J’estime que le plus grand des arts est la musique puisqu’elle n’a pas besoin de traduction pour se faire comprendre par ceux qui ne parlent pas la langue du compositeur : pour cette raison, j’ai voulu me rapprocher de cet idéal et j’ai essayé de plus en plus de trouver des alliances de mots qui fassent ressortir une « musique ».
Aussi, j’ai toujours apprécié la forme du sonnet ; j’ai donc joué avec cette forme de toutes les façons possibles.
Enfin, le poète avec lequel je me sens le plus en consonance est Baudelaire et, à son image, j’ai voulu faire passer aux lecteurs ce que j’appelle mon « ressenti intérieur », plus trivialement mes « tripes », ce qui est justement le plus difficile à partager, à faire comprendre, mais que seule la poésie permet de transmettre, étant par nature un art tout d’évocation.
L. et T. : Quelles circonstances vous ont poussé à versifier ? N’était-il pas possible de traduire les mêmes réalités par la prose ? Depuis, avez-vous conservé toutes vos productions poétiques, ou bien avez-vous dû opérer un tri ?
F. V. : J’ai un jour écouté une émission d’un musicologue expliquant et montrant que la musique de Bach était construite avec une structure prédéterminée et quasi mathématique, ce qui ne l’empêchait pas d’être belle.
Je pense que le fait de passer par une forme fixée d’avance, loin d’être une gêne pour l’expression comme on peut le penser au vu de certaines productions littéraires ou musicales contemporaines, oblige à bien réfléchir avant d’écrire et à chercher à atteindre la beauté.
J’ai réfléchi à cette question quand j’ai commencé à écrire et j’ai relativement vite décidé que j’allais suivre la voie de Bach, même si cela peut paraître extrêmement prétentieux ! De ce fait, j’ai choisi d’écrire avec une forme structurée, c’est-à-dire en poésie, qui permet d’exprimer des sentiments profonds ou même violents sous une forme courte et vivante.
D’ailleurs, j’ai longtemps souffert, pendant mes études secondaires, chaque fois qu’il me fallait commencer une quelconque dissertation – la peur de la page blanche –, alors que pour écrire un poème, je n’avais qu’à écouter l’inspiration qui m’était donnée. Donc vous voyez que le choix a été facile pour moi.

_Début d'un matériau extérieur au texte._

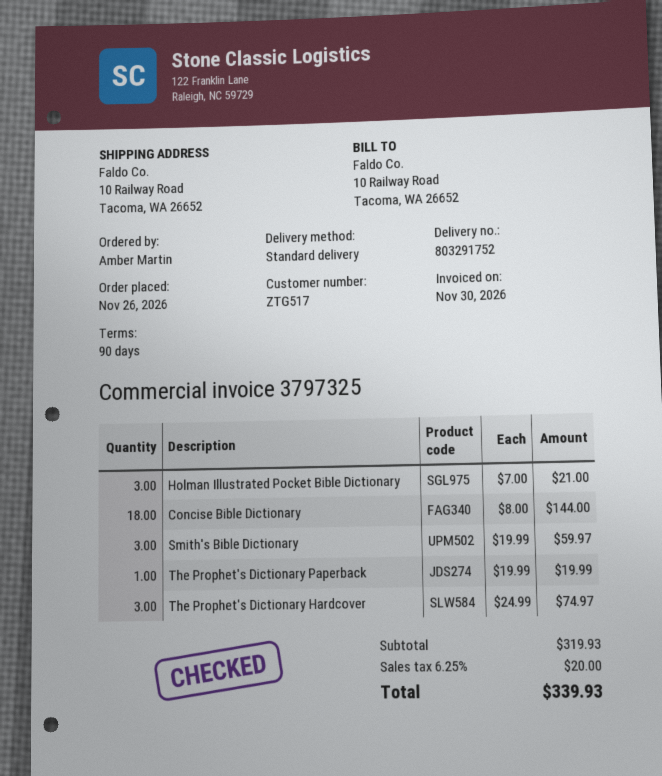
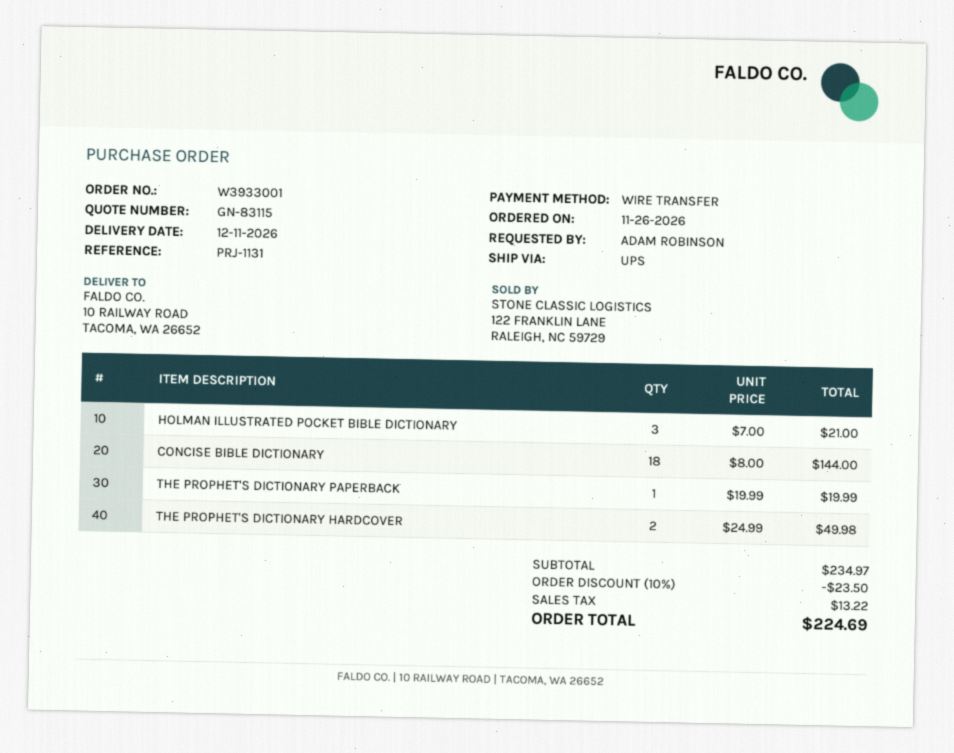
ordered by: Amber Martin -> ADAM ROBINSON
shipping method: standard -> UPS
Smith's Bible Dictionary: 3 x 19.99 = 59.97 -> none
The Prophet's Dictionary Hardcover: 3 x 24.99 = 74.97 -> 2 x 24.99 = 49.98
subtotal: 319.93 -> 234.97
discount: none -> 10% = 23.50
tax: 20.00 -> 13.22
total: 339.93 -> 224.69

Cependant, il m’est arrivé de commencer un poème et de ne jamais le finir ; j’ai donc bien sûr écarté ces « enfants » comme non aboutis et ne correspondant ni à la forme générale de ce que j’ai écrit, ni à une idée de départ qui n’était peut-être pas assez claire.
Tout compte fait, j’ai beaucoup aimé écrire ces poèmes, même si j’ai toujours été attentif à la source de l’inspiration qui m’était donnée : cela poussait-il au bien, ou non ? (LIRE LA SUITE DANS NOTRE NUMÉRO)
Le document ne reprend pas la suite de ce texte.